Lutz, P.* L Lutz; Prentice, H.: Sensing and responding to hypoxia, molecular and physiological mechanisms

In order to accommodate to low oxygen it is necessary first to be able to detect hypoxia, then to initiate the appropriate mechanisms. There are two basic detectors: molecular sensors that are directly linked to gene regulation and metabolic indicators that are triggered when the cell goes into a state of energy imbalance. The molecular responses to oxygen deprivation in mammals are characterized in a variety of cell types and include activation of oxygen sensors, signaling through specific promoter elements and subsequent downstream adaptations. Many of the components are highly conserved across species. A fall in ATP acts as a metabolic indicator of cellular energy crisis. In brain, in particular, there is a release of adenosine which acts to reduce metabolic demand.
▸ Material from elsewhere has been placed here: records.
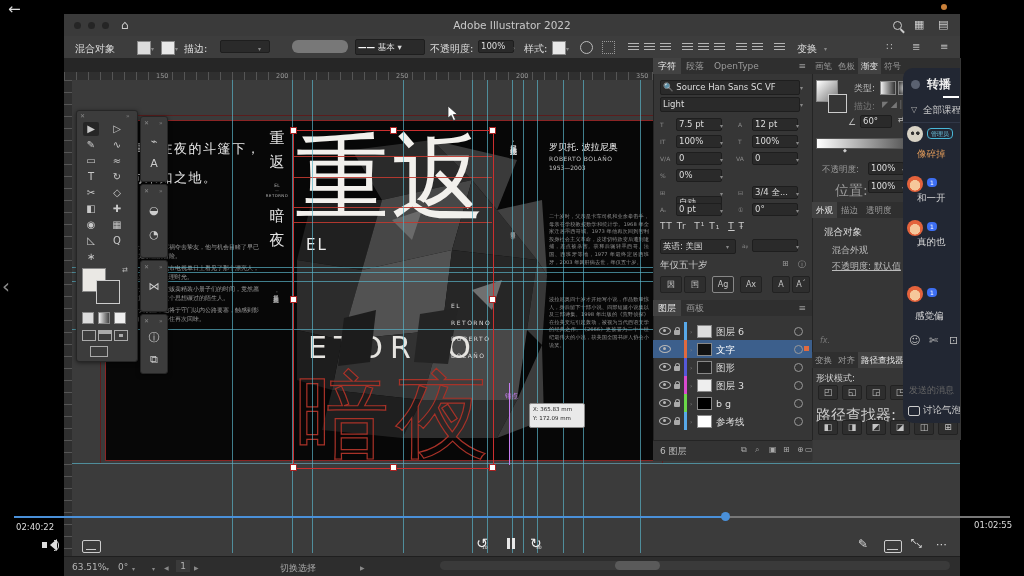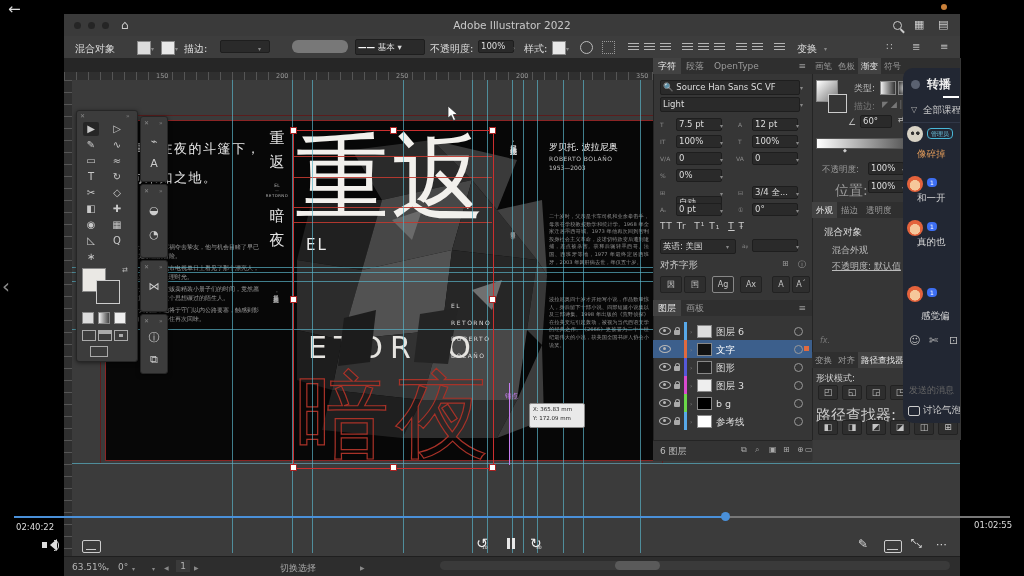--- a/index.html
+++ b/index.html
@@ -359,7 +359,7 @@
 <span class="ph" style="left:742px;top:242px">aᵦ</span>
 <span class="a field" style="left:752px;top:239px;width:40px">&nbsp;</span>
 <span class="a chev" style="left:796px;top:243px">▾</span>
-<span class="a nw" style="left:660px;top:259px;font-size:9.5px;color:#ccc">对齐字形</span>
+<span class="a nw" style="left:660px;top:259px;font-size:9.5px;color:#ccc">年仅五十岁</span>
 <span class="a" style="left:782px;top:259px;font-size:8px;color:#999">⊞</span>
 <span class="a" style="left:798px;top:259px;font-size:8px;color:#999">ⓘ</span>
 <span class="btnbox" style="left:660px;top:276px;width:20px;height:15px;font-size:8px;line-height:15px">因</span>

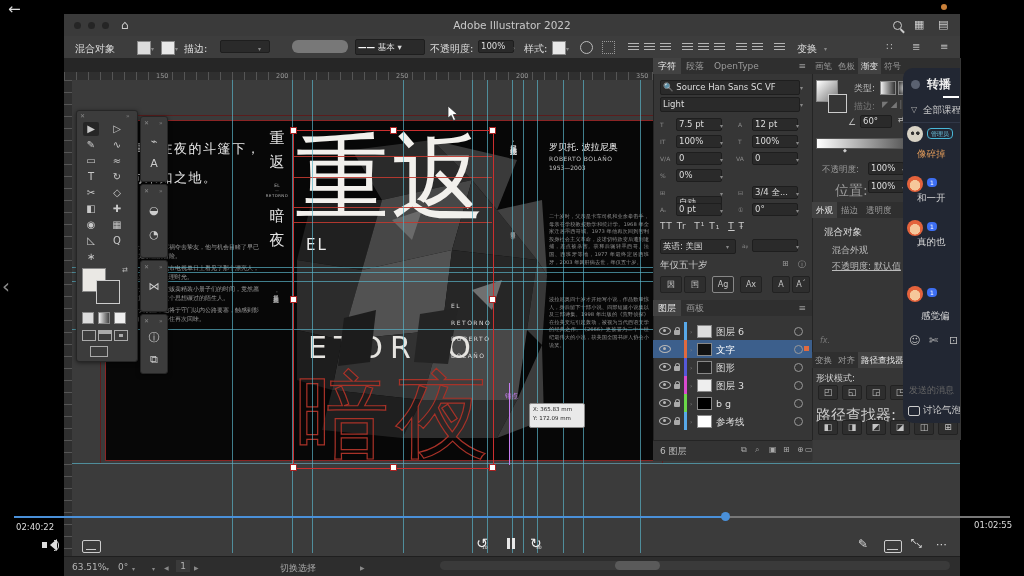--- a/index.html
+++ b/index.html
@@ -508,7 +508,7 @@
   <span class="cmsg" style="left:14px;top:168px">真的也</span>
   <span class="av monkey" style="left:4px;top:218px"></span>
   <span class="pill" style="left:24px;top:220px">1</span>
-  <span class="cmsg" style="left:18px;top:242px">感觉偏</span>
+  <span class="cmsg" style="left:12px;top:242px">感觉偏</span>
   <span class="a" style="left:6px;top:266px;font-size:11px;color:#bbb">☺</span>
   <span class="a" style="left:26px;top:266px;font-size:11px;color:#bbb">✄</span>
   <span class="a" style="left:46px;top:266px;font-size:11px;color:#bbb">⊡</span>

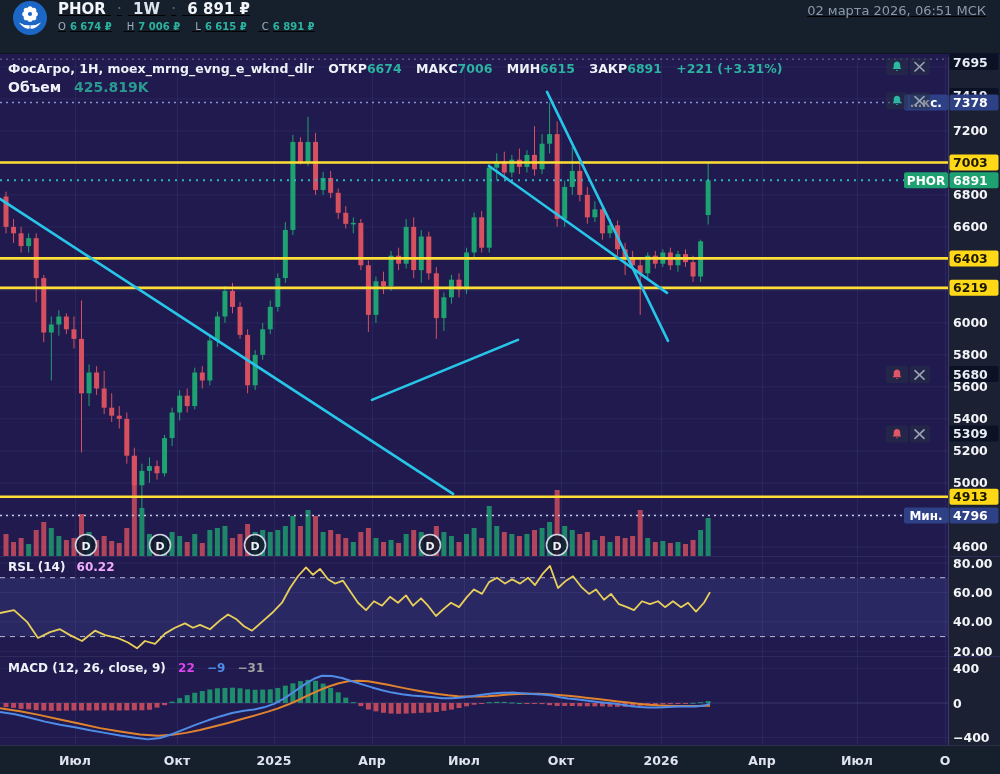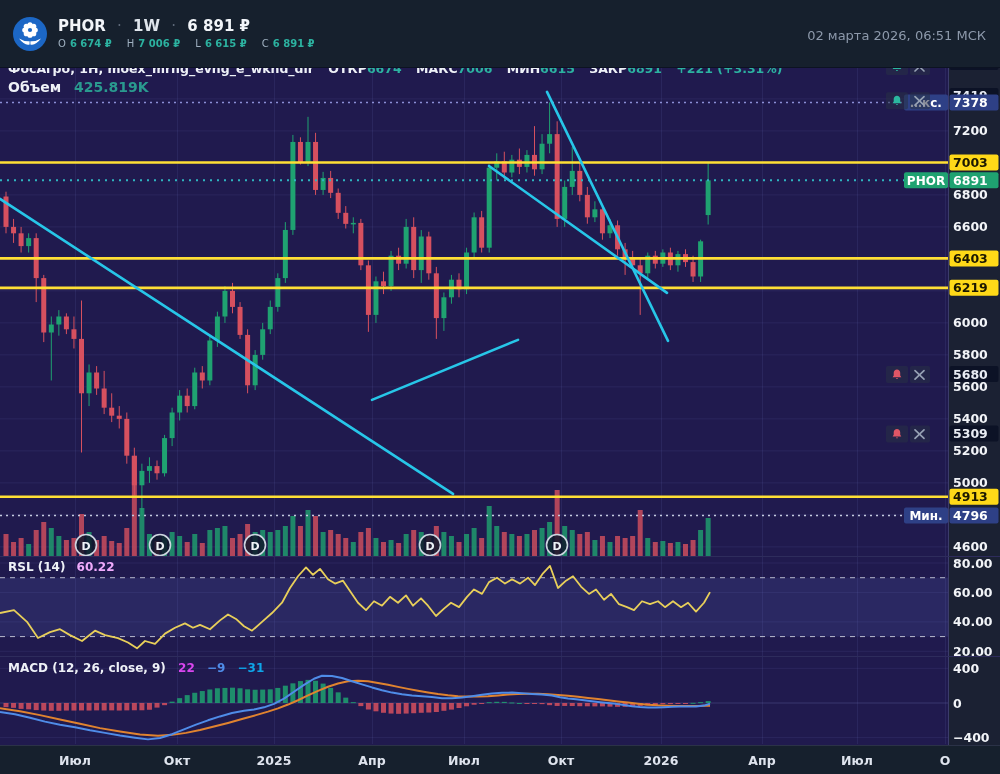--- a/index.html
+++ b/index.html
@@ -6,7 +6,7 @@
   body{font-family:"DejaVu Sans","Liberation Sans",sans-serif;}
   #app{position:relative;width:1000px;height:774px;overflow:hidden;background:#201a4e;}
   
-  #topbar{position:absolute;left:0;top:0;width:1000px;height:68px;background:#16202d;display:flex;align-items:center;z-index:5;border-bottom:1px solid #0c1322;box-sizing:border-box;}
+  #topbar{position:absolute;left:0;top:0;width:1000px;height:54px;background:#16202d;display:flex;z-index:5;border-bottom:1px solid #0c1322;box-sizing:border-box;text-decoration:underline;}
   #logo{width:36px;height:36px;margin-left:12px;flex:0 0 auto;}
   #symblock{margin-left:10px;line-height:1.25;}
   .symline{font-size:15px;font-weight:700;color:#f2f5f9;}

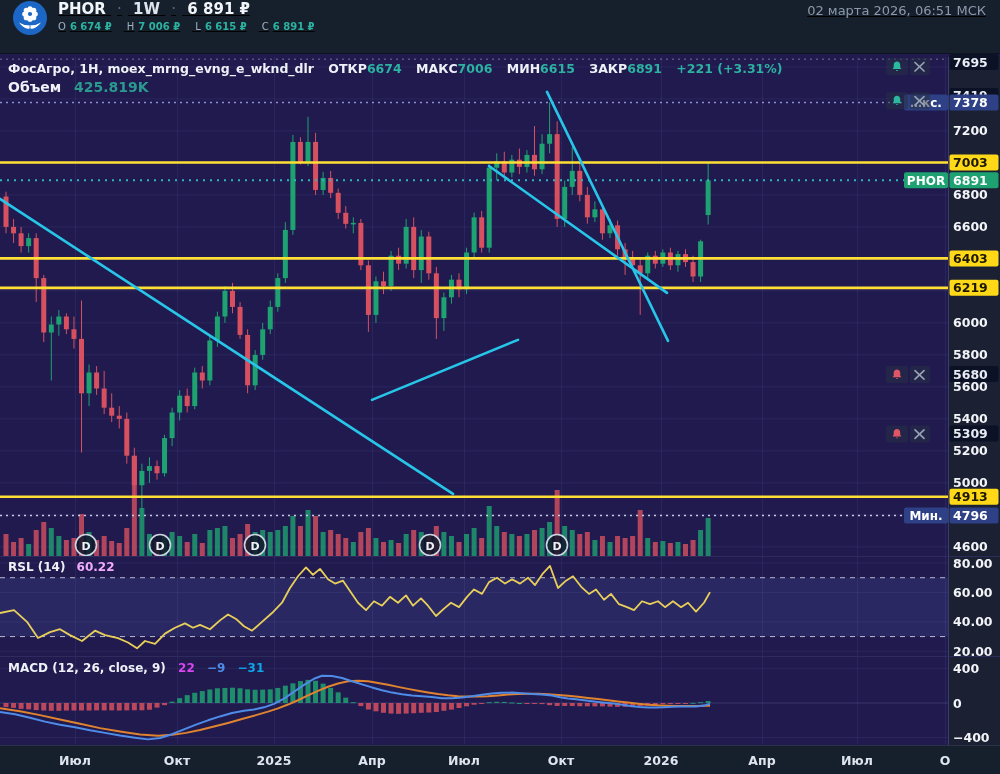--- a/index.html
+++ b/index.html
@@ -36,7 +36,7 @@
   #macdlabel{left:8px;top:661px;font-size:12px;font-weight:700;color:#eef1f7;}
   #macdlabel .m1{margin-left:8px;color:#d946ef;}
   #macdlabel .m2{margin-left:8px;color:#4f8ce8;}
-  #macdlabel .m3{margin-left:8px;color:#0ea5e9;}
+  #macdlabel .m3{margin-left:8px;color:#a3a3a3;}
 </style>
 </head>
 <body>

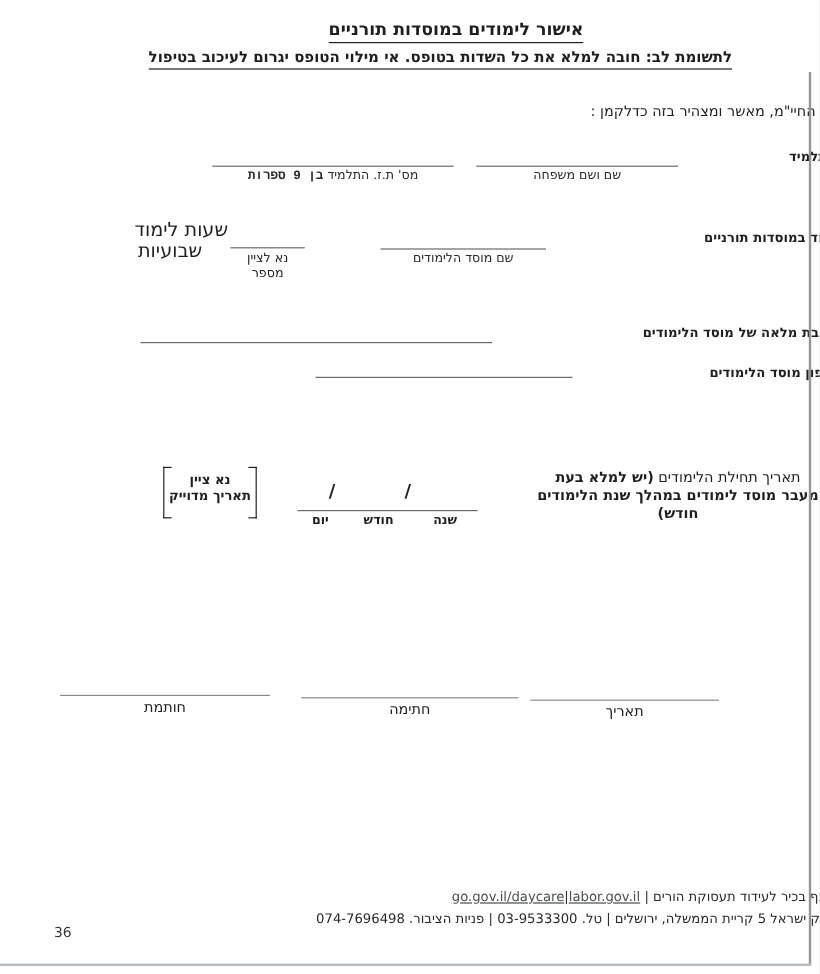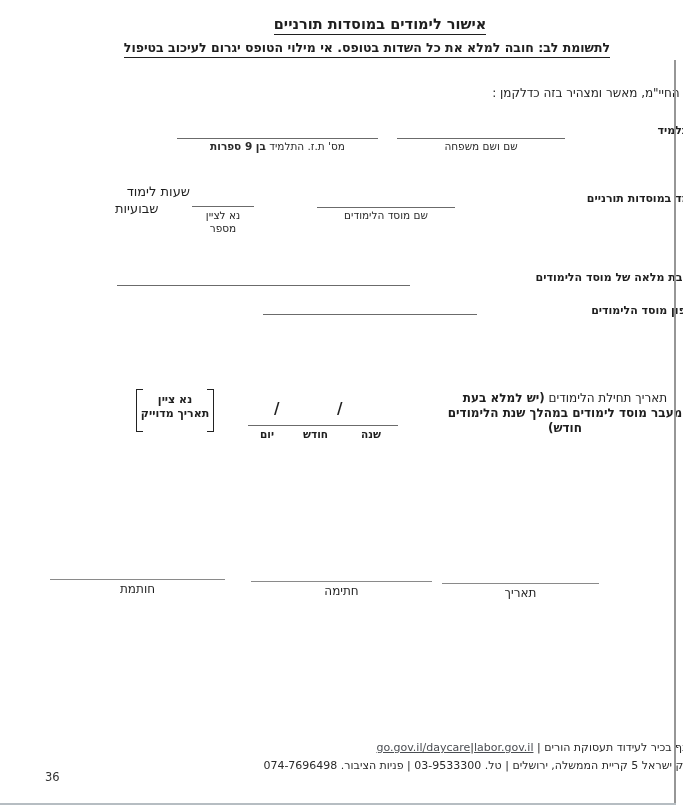--- a/index.html
+++ b/index.html
@@ -37,7 +37,7 @@
   .fline{border-top:1.2px solid #6b6b6b;height:0;}
   .sig-line{border-top:1.2px solid #8a8a8a;height:0;}
   .cap{font-size:10.5px;text-align:center;white-space:nowrap;color:#2a2a2a;}
-  .cap b{font-weight:bold;}
+  .cap b{font-weight:bold;font-family:Liberation Mono, monospace;}
   .hours-lbl{font-size:13px;text-align:right;line-height:16.5px;white-space:nowrap;}
   .hint{font-size:10.5px;text-align:center;line-height:13px;white-space:nowrap;}
   .date-par{font-size:12px;line-height:15px;text-align:center;}

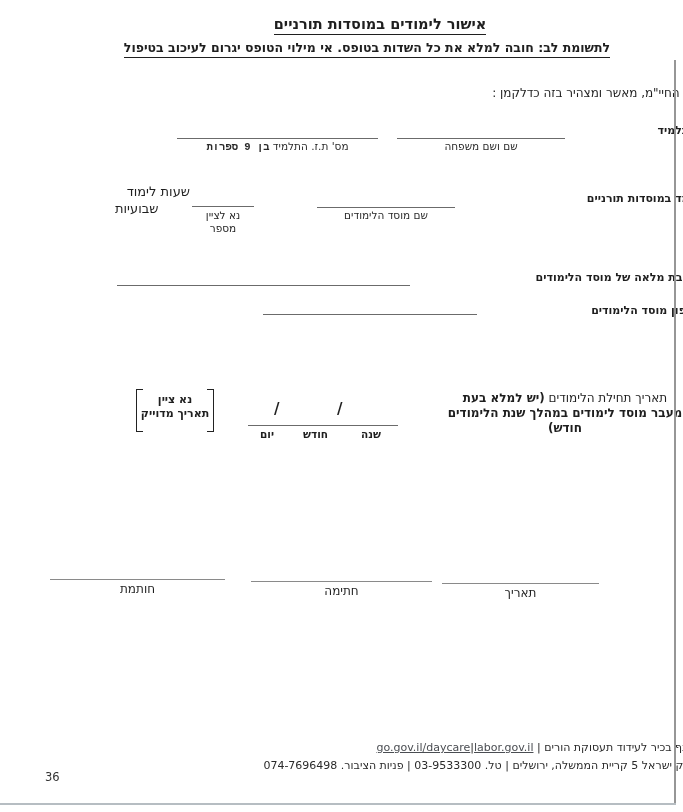--- a/index.html
+++ b/index.html
@@ -38,7 +38,7 @@
   .sig-line{border-top:1.2px solid #8a8a8a;height:0;}
   .cap{font-size:10.5px;text-align:center;white-space:nowrap;color:#2a2a2a;}
   .cap b{font-weight:bold;font-family:Liberation Mono, monospace;}
-  .hours-lbl{font-size:13px;text-align:right;line-height:16.5px;white-space:nowrap;}
+  .hours-lbl{font-size:16px;text-align:right;line-height:16.5px;white-space:nowrap;}
   .hint{font-size:10.5px;text-align:center;line-height:13px;white-space:nowrap;}
   .date-par{font-size:12px;line-height:15px;text-align:center;}
   .date-par .b{font-weight:bold;}

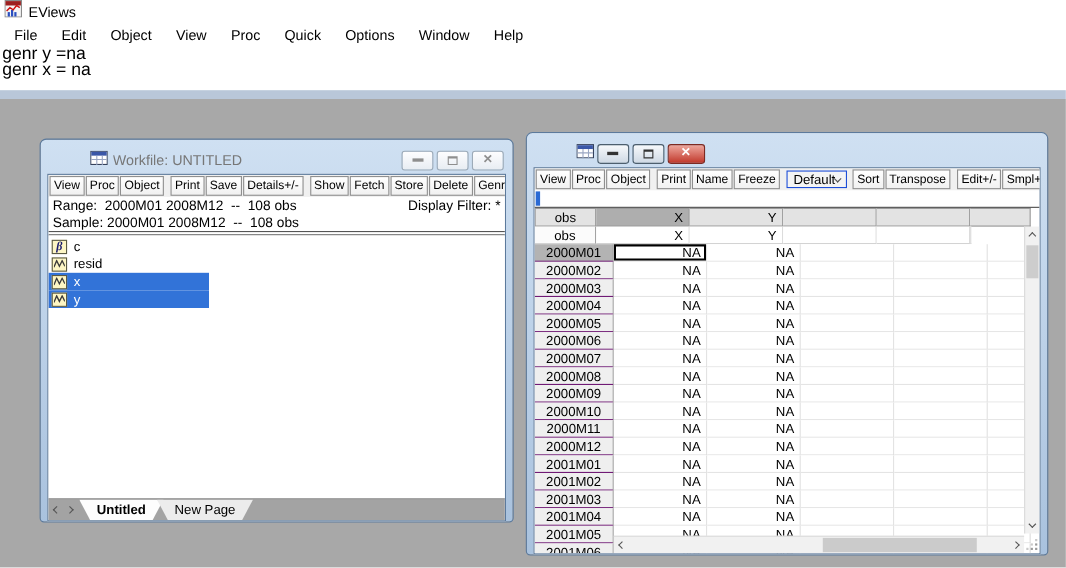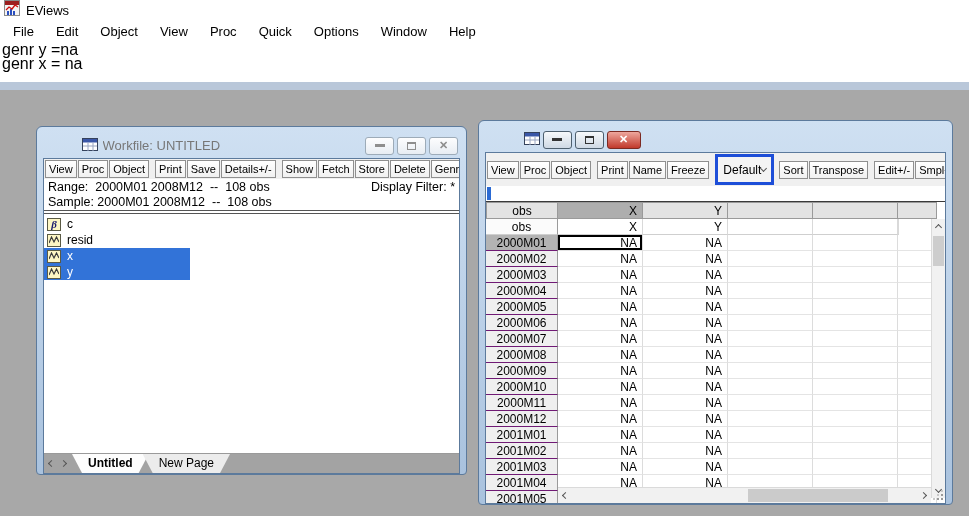--- a/index.html
+++ b/index.html
@@ -41,7 +41,7 @@
   .tgroup { display:flex; margin-right:5px; }
   .tbtn { border:1px solid #8f8f8f; background:linear-gradient(#ffffff,#f1f1f1);
           font-size:11px; padding:2px 3px; margin-right:1px; white-space:nowrap; cursor:default; }
-  .dropdown { width:112px; height:31px; border:3px solid #1d4ed8; background:#f4f4f4;
+  .dropdown { width:112px; height:16px; border:1px solid #1d4ed8; background:#f4f4f4;
               font-size:12px; display:flex; align-items:center; justify-content:space-between;
               padding:0 5px; margin-right:5px; }
 

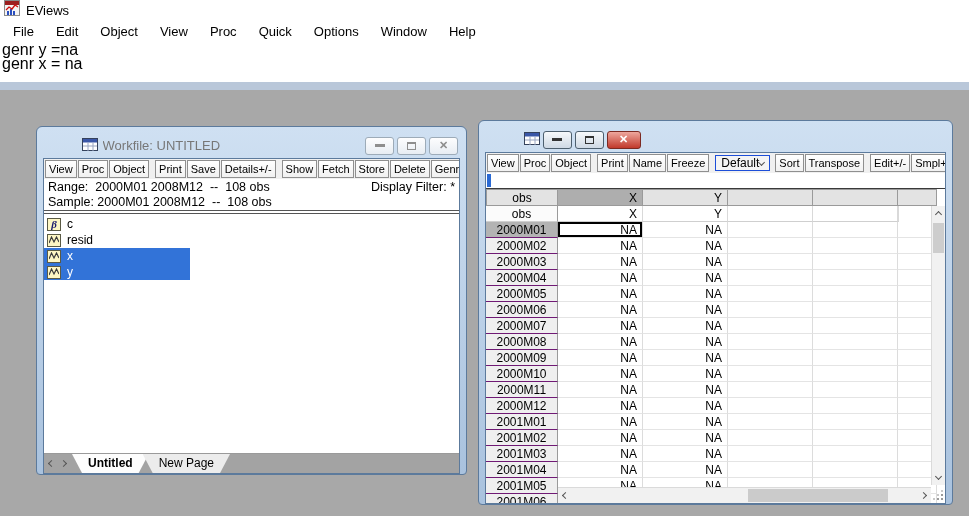--- a/index.html
+++ b/index.html
@@ -91,7 +91,7 @@
            display:flex; align-items:center; flex:none; }
   .hcell:first-child { border-left:1px solid #9a9a9a; }
   .hcell.sel { background:#aeaeae; }
-  .c-obs { width:72px; justify-content:center;text-align:center; }
+  .c-obs { width:56px; justify-content:center;text-align:center; }
   .c-val { width:85px; justify-content:flex-end; padding-right:5px; }
   .c-fill { flex:1; }
   .lcell { background:#fff; border-right:1px solid #d9d9d9; border-bottom:1px solid #cfcfcf;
We are investigating the extent to which altered molecular pathways of hypoxia sensing and adaptation may account for the extraordinary ability of the turtle brain to survive prolonged anoxia. Our initial observations show differential expression between normoxic and anoxic turtle brains of transcripts encoding the immediate early gene products c-fos and c-jun, the HSP-70 and the apoptosis regulators bcl-2 and bax. Transcription factor binding assays confirm the presence of a hypoxia response element (HRE) binding activity in anoxic turtle brain and display anoxia regulated binding of the redox dependent factor NF-kappaB. In the anoxic turtle brain an early release of adenosine appears to mediate channel arrest, reducing K+ efflux and Ca2+ influx, and inhibit excitatory neurotransmitter release. The molecular characterisation of hypoxia sensing and adaptation in the turtle brain provides fundamental insights into cell signalling for neuroprotection and neuronal survival in the face of oxygen deprivation.